• **Material supplied**:
──────
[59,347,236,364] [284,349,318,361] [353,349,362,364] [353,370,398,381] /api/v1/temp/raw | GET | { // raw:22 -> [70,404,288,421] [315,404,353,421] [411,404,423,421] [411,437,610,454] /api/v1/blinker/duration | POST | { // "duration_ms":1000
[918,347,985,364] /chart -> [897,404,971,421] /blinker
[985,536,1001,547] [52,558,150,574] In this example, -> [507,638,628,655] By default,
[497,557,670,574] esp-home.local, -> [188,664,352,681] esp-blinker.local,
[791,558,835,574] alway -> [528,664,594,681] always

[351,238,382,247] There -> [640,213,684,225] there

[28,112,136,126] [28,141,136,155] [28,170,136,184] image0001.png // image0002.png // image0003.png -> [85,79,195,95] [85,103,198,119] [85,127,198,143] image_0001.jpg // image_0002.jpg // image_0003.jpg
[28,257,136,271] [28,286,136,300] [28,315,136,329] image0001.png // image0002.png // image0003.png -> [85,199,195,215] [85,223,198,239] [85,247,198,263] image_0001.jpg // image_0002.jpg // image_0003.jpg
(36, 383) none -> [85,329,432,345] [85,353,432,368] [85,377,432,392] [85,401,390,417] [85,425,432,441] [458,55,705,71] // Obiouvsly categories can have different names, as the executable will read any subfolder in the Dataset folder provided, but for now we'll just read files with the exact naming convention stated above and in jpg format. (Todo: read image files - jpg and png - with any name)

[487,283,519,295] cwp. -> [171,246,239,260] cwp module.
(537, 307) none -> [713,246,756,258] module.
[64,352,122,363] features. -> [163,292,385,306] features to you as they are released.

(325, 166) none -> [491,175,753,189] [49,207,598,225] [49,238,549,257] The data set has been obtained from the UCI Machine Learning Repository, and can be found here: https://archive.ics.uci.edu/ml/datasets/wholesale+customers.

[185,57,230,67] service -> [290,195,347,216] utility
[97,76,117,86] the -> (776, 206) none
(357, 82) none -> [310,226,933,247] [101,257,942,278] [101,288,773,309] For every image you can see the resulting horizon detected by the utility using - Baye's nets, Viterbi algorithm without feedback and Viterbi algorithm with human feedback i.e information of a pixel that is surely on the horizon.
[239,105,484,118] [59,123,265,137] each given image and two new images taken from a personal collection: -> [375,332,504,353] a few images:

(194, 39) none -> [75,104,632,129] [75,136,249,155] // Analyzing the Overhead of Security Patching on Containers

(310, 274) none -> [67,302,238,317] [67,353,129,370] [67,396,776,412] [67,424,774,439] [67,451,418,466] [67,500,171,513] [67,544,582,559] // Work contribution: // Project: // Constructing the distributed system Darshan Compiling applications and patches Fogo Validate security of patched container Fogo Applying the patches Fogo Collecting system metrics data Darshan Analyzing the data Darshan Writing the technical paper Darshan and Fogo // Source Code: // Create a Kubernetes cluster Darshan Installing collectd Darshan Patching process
──────
• **Exercise goal**: Every line holding the word "blinker" should be copied out of the records above.

• **Solution to this exercise**:
[59,347,236,364] [284,349,318,361] [353,349,362,364] [353,370,398,381] /api/v1/temp/raw | GET | { // raw:22 -> [70,404,288,421] [315,404,353,421] [411,404,423,421] [411,437,610,454] /api/v1/blinker/duration | POST | { // "duration_ms":1000
[918,347,985,364] /chart -> [897,404,971,421] /blinker
[497,557,670,574] esp-home.local, -> [188,664,352,681] esp-blinker.local,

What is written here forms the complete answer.